Code change snippets:
[Start of section]

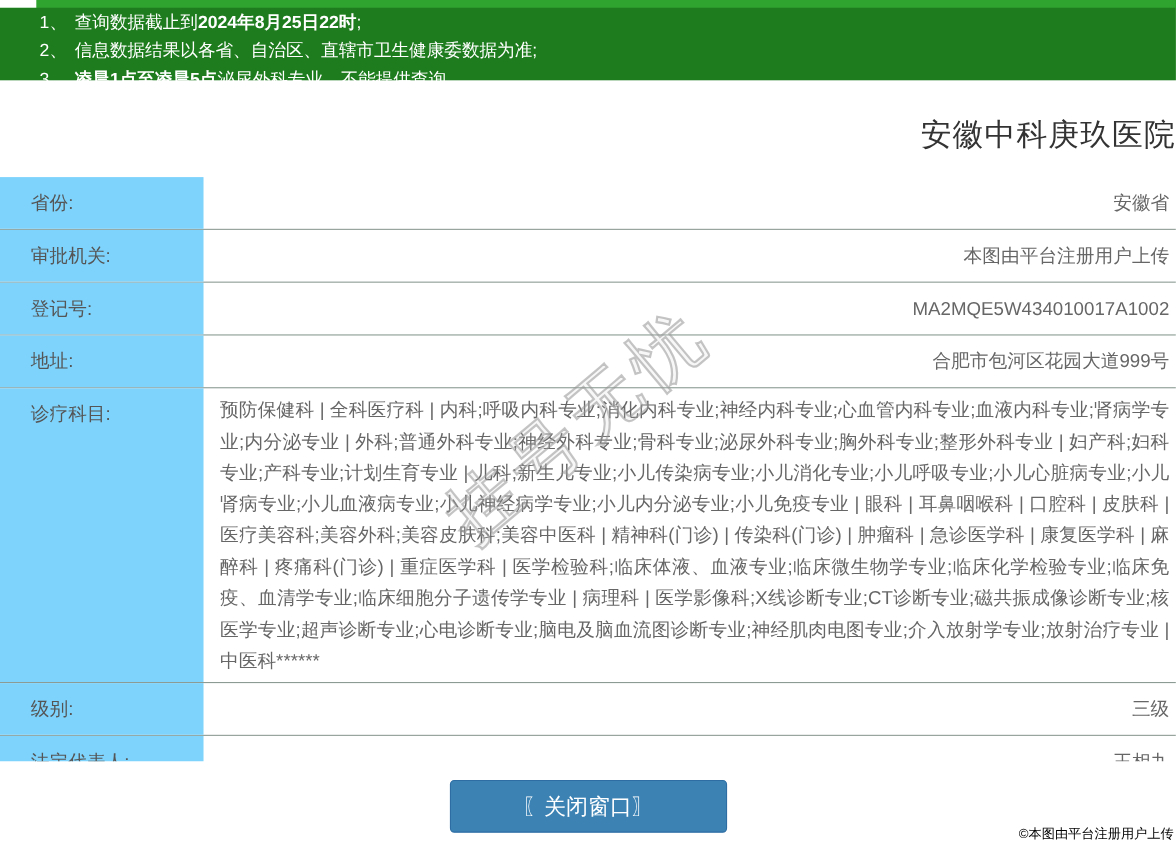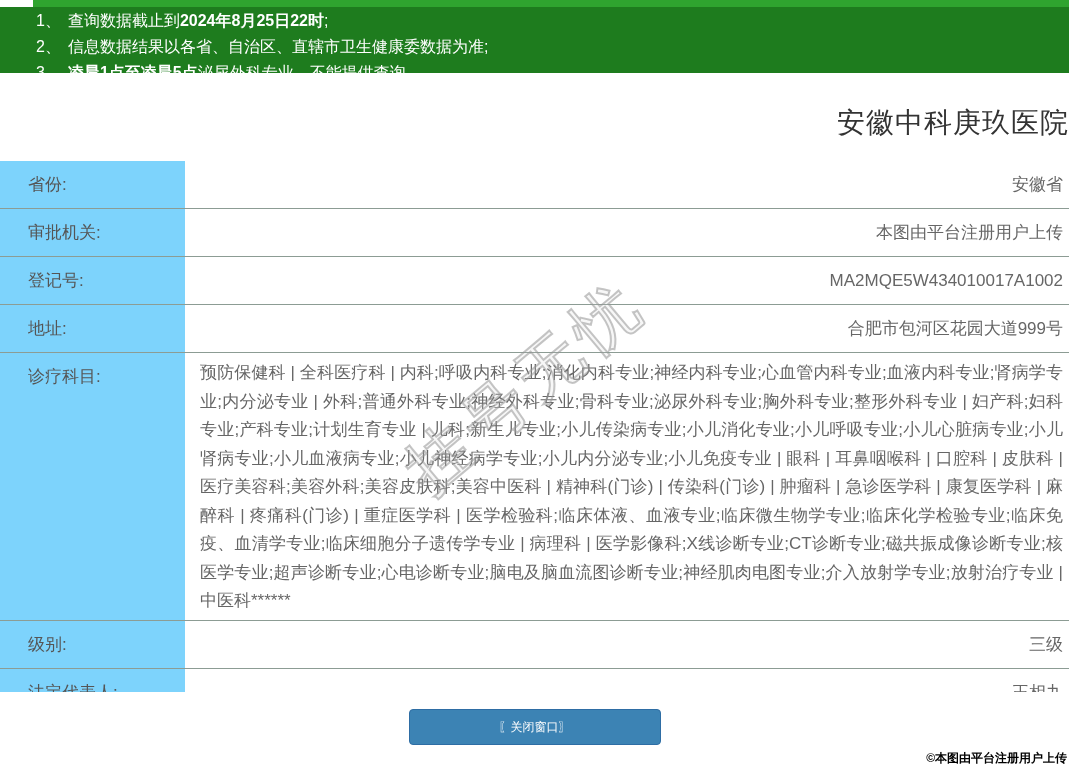--- a/index.html
+++ b/index.html
@@ -92,12 +92,12 @@
   .close-btn {
     display:inline-block;
     width:252px;
-    height:36px;
+    height:48px;
     background:#3c83b4;
     border:1px solid #2e6da4;
     border-radius:4px;
     color:#ffffff;
-    font-size:12px;
+    font-size:20px;
     font-family:"Liberation Sans","DejaVu Sans",sans-serif;
     cursor:pointer;
   }

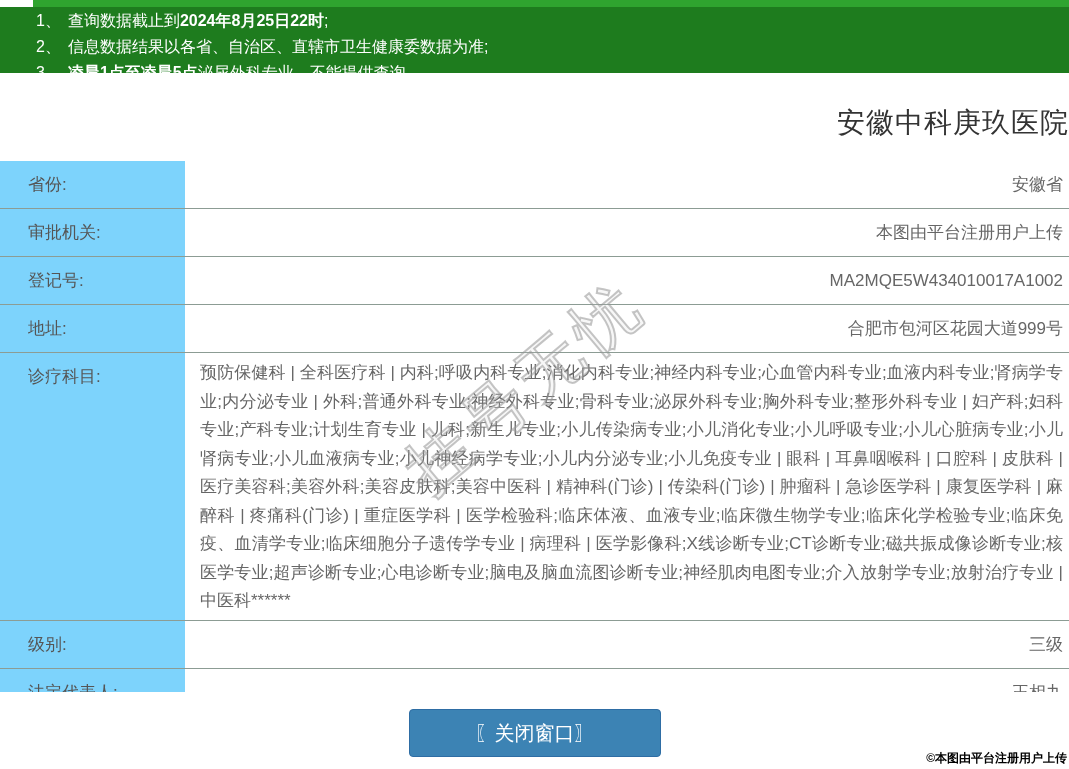--- a/index.html
+++ b/index.html
@@ -107,7 +107,7 @@
     right:2px;
     bottom:2px;
     font-size:12px;
-    font-weight:bold;
+    font-weight:normal;
     color:#000000;
     white-space:nowrap;
     margin-left:21px;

[End of section]

From the records above, copy each line where the word "weight" can be found.

-    font-weight:bold;
+    font-weight:normal;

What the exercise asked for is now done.